■ WHAT IS REQUIRED ■
Restate the listing word for word; omit the images.

■ INPUT DATA ■

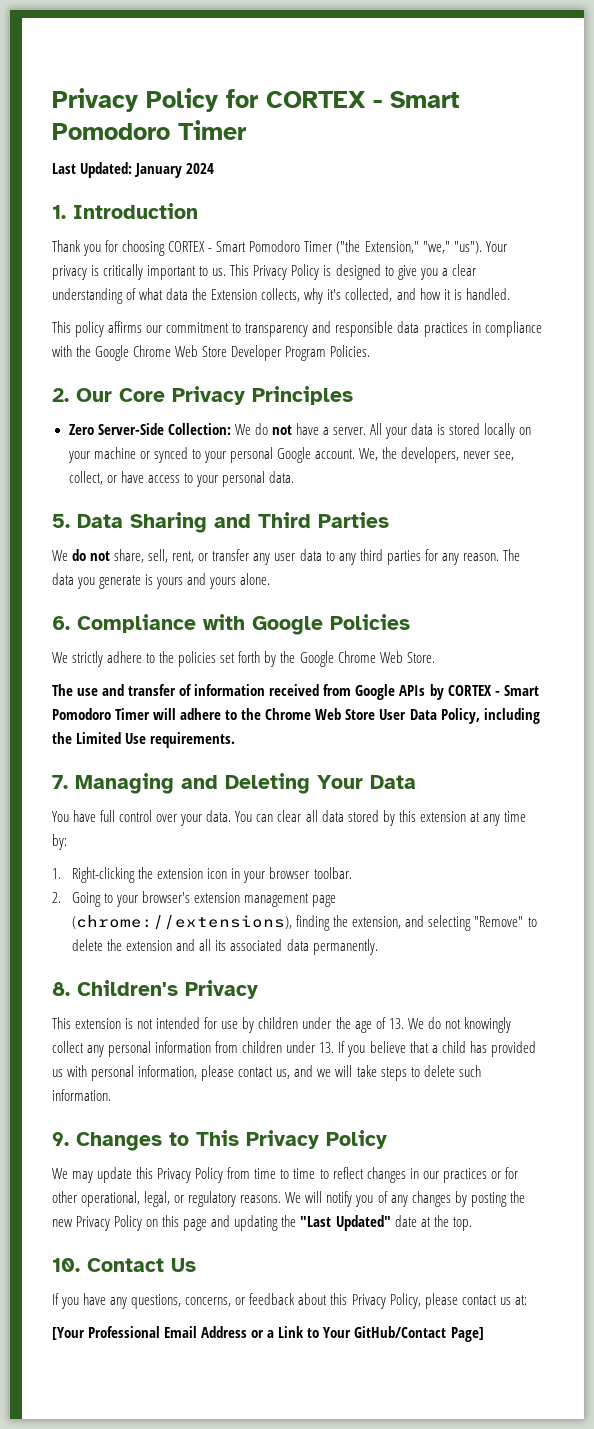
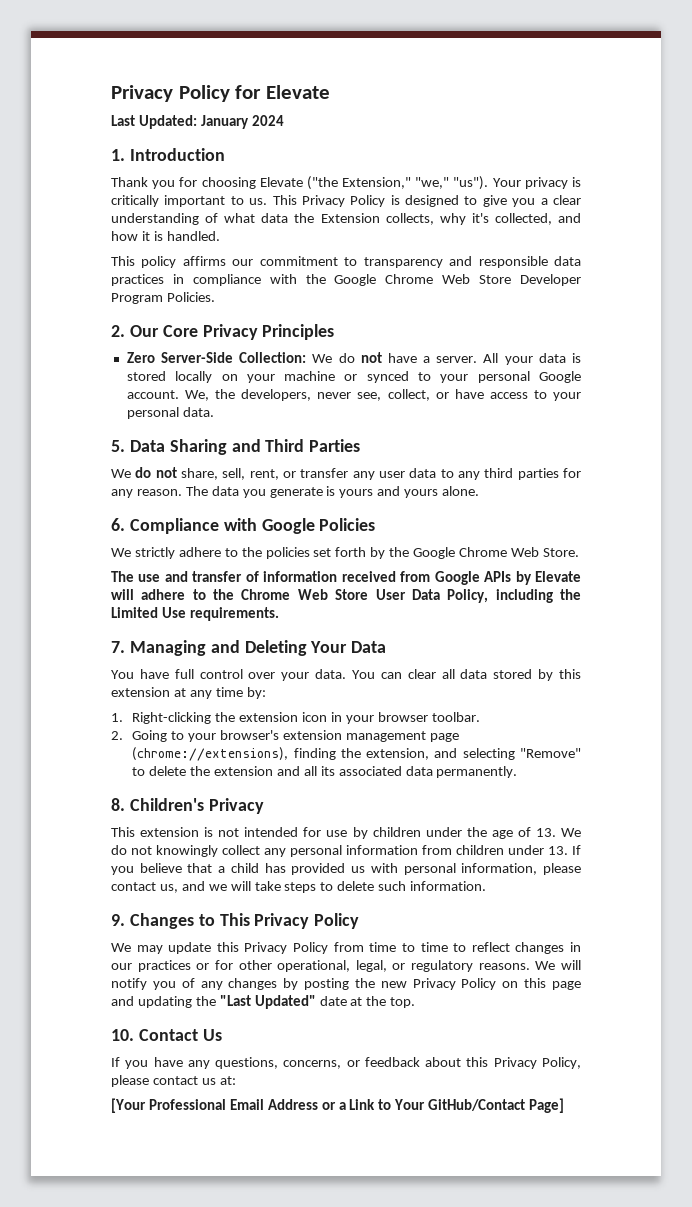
- Privacy Policy for CORTEX - Smart Pomodoro Timer
+ Privacy Policy for Elevate
- Thank you for choosing CORTEX - Smart Pomodoro Timer ("the Extension," "we," "us").
+ Thank you for choosing Elevate ("the Extension," "we," "us").
- The use and transfer of information received from Google APIs by CORTEX - Smart Pomodoro Timer will adhere to the Chrome Web Store User Data Policy, including the Limited Use requirements.
+ The use and transfer of information received from Google APIs by Elevate will adhere to the Chrome Web Store User Data Policy, including the Limited Use requirements.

■ ANSWER TO THIS PROBLEM ■
- Privacy Policy for CORTEX - Smart Pomodoro Timer
+ Privacy Policy for Elevate
- Thank you for choosing CORTEX - Smart Pomodoro Timer ("the Extension," "we," "us").
+ Thank you for choosing Elevate ("the Extension," "we," "us").
- The use and transfer of information received from Google APIs by CORTEX - Smart Pomodoro Timer will adhere to the Chrome Web Store User Data Policy, including the Limited Use requirements.
+ The use and transfer of information received from Google APIs by Elevate will adhere to the Chrome Web Store User Data Policy, including the Limited Use requirements.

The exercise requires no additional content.